**About this exercise:**
Looking at the records below, say how many lines include "none", and add nothing else.

(Edit difference data)
=== Begin Enclosure ===
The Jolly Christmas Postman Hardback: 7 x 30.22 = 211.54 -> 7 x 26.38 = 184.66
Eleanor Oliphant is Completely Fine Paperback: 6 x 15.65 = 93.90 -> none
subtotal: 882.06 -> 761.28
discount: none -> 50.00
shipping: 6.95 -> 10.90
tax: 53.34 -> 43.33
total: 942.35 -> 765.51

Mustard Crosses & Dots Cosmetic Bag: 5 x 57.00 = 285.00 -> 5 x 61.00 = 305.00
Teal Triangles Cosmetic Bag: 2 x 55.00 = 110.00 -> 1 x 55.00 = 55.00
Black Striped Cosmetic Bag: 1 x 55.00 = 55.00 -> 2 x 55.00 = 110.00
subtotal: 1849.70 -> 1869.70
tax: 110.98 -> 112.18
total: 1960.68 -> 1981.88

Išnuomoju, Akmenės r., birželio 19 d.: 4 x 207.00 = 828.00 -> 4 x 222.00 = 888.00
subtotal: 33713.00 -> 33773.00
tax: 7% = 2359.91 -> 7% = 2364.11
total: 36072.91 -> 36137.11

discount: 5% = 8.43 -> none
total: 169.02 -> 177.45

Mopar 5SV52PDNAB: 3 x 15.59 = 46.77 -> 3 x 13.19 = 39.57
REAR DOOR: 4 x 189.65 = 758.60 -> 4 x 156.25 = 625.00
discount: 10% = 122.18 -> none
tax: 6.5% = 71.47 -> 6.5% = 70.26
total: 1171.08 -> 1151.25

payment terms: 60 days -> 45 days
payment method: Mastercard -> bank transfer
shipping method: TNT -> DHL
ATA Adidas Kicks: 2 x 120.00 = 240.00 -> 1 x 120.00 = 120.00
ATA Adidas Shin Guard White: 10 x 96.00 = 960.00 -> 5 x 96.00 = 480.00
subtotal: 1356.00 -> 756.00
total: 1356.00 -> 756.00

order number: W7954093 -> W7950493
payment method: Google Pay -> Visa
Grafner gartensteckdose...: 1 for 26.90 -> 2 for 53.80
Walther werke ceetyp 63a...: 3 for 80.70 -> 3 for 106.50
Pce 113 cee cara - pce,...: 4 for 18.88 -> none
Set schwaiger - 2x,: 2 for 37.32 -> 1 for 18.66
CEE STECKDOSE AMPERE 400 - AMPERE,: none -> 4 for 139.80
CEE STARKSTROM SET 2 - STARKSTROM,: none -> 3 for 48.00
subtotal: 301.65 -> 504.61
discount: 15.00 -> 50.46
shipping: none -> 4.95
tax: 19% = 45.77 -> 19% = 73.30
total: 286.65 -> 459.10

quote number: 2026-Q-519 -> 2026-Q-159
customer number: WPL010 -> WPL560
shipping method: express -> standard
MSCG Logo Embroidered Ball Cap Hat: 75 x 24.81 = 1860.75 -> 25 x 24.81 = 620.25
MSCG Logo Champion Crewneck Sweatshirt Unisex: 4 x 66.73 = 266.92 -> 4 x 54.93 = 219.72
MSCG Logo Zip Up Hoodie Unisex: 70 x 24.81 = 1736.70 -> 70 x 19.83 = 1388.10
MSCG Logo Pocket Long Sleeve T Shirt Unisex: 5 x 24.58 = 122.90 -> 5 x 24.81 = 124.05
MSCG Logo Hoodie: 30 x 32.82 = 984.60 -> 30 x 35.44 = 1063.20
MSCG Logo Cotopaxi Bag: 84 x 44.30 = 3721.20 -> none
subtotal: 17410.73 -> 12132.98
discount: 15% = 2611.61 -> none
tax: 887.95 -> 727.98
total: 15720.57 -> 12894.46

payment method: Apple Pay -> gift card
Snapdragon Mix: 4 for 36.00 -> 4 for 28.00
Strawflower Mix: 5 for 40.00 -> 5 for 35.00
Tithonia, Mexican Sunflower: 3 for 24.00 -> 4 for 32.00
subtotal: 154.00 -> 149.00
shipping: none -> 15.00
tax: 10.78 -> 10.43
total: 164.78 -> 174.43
=== End Enclosure ===
**Task answer:**
11